Every line of the following records that includes "technical" should be copied.

**RECORDS FOR THIS TASK**.
Start of Block

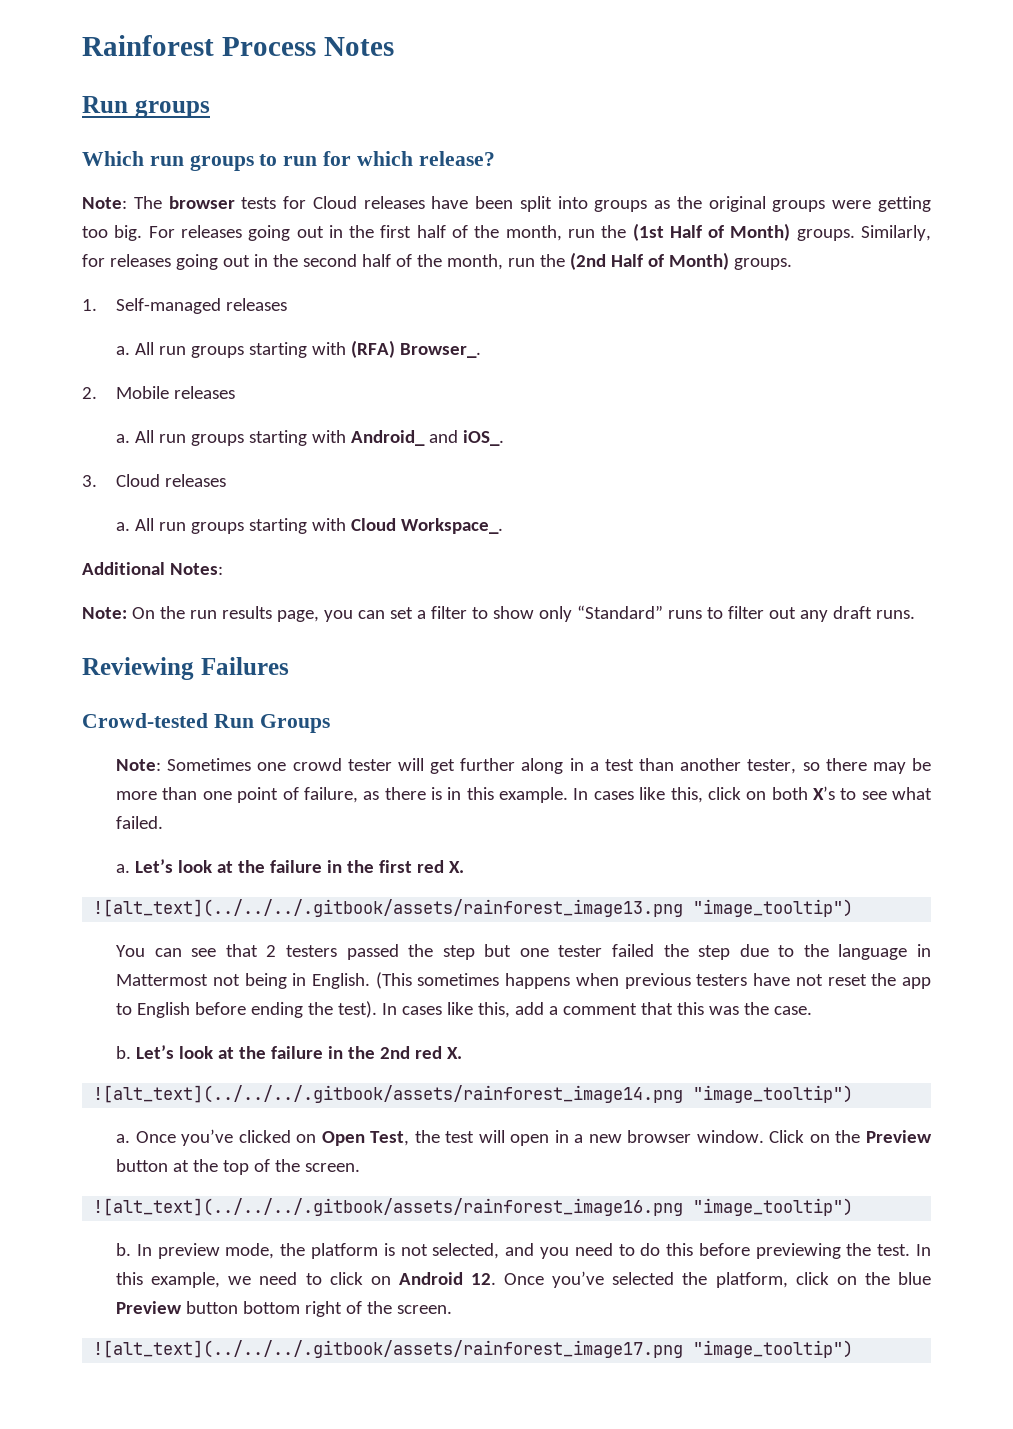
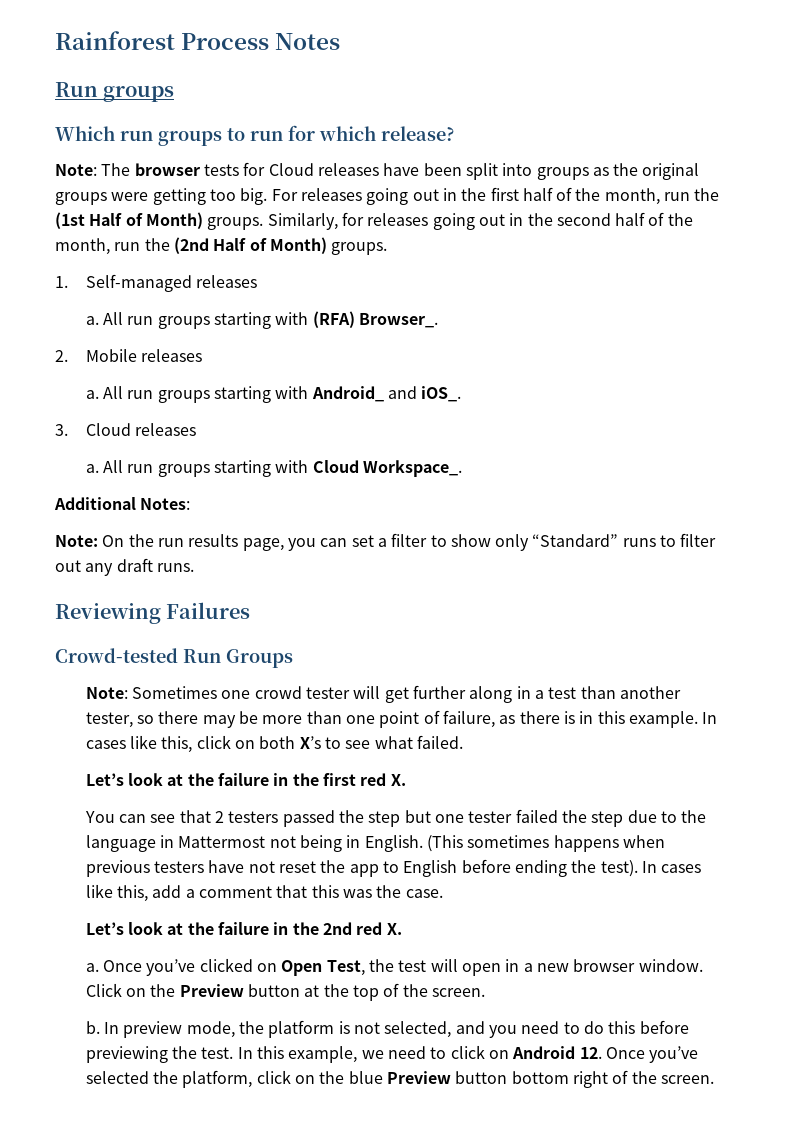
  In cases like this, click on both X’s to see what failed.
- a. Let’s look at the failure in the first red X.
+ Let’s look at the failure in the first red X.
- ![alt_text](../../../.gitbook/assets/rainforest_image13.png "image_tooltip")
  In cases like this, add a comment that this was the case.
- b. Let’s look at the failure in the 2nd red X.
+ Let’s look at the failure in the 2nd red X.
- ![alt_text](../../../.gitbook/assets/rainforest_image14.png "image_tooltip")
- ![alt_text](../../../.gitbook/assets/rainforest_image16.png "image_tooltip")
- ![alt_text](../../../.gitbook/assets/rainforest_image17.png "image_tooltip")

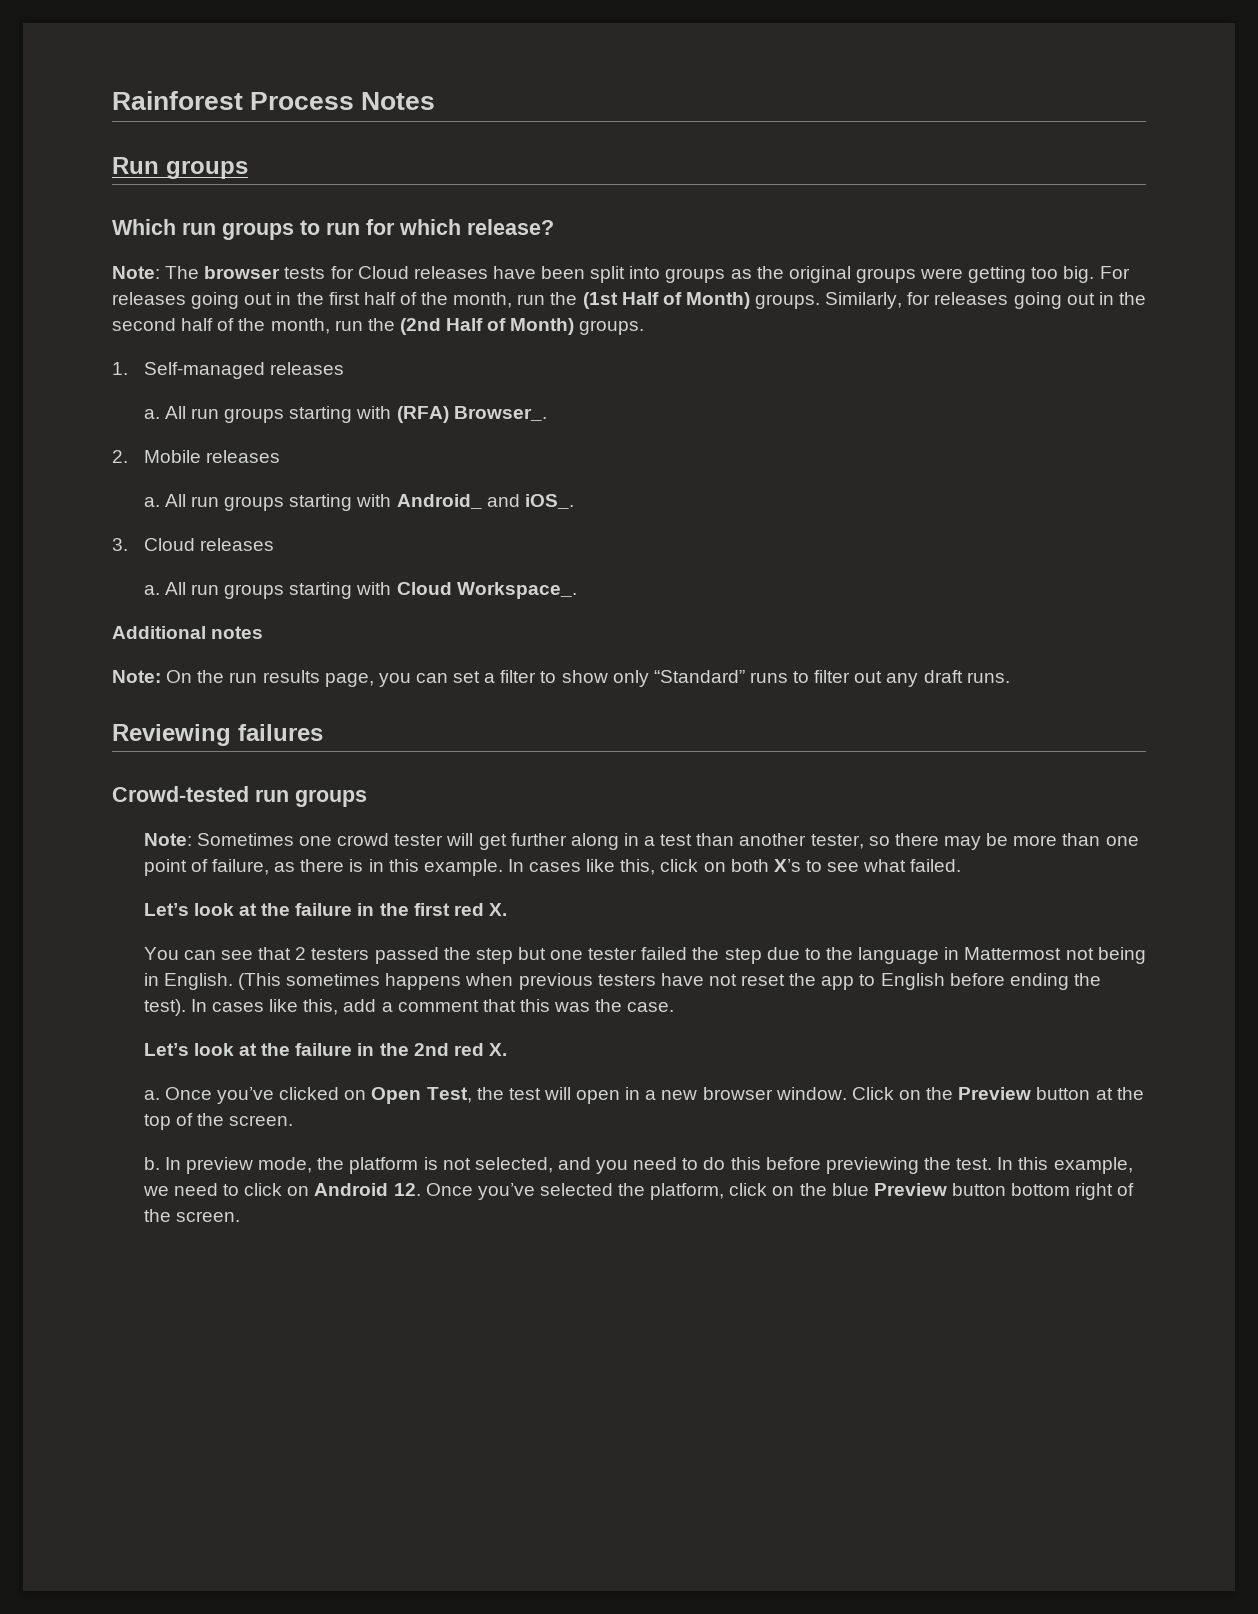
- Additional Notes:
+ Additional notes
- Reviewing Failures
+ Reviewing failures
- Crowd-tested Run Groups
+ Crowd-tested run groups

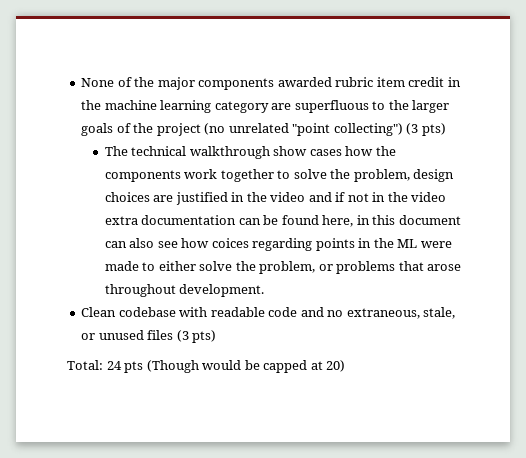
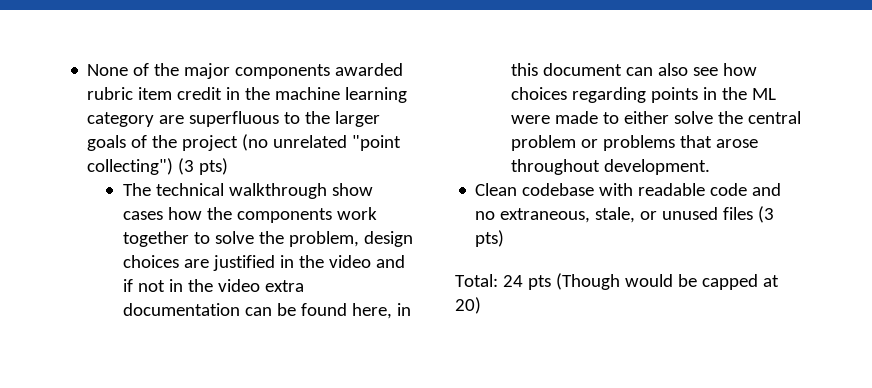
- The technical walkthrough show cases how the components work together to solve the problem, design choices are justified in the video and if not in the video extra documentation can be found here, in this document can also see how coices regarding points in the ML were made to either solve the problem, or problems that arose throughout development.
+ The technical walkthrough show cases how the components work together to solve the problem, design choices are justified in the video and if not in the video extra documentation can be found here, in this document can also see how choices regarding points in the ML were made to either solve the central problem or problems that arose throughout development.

End of Block

**PROBLEM SOLUTION**.
- The technical walkthrough show cases how the components work together to solve the problem, design choices are justified in the video and if not in the video extra documentation can be found here, in this document can also see how coices regarding points in the ML were made to either solve the problem, or problems that arose throughout development.
+ The technical walkthrough show cases how the components work together to solve the problem, design choices are justified in the video and if not in the video extra documentation can be found here, in this document can also see how choices regarding points in the ML were made to either solve the central problem or problems that arose throughout development.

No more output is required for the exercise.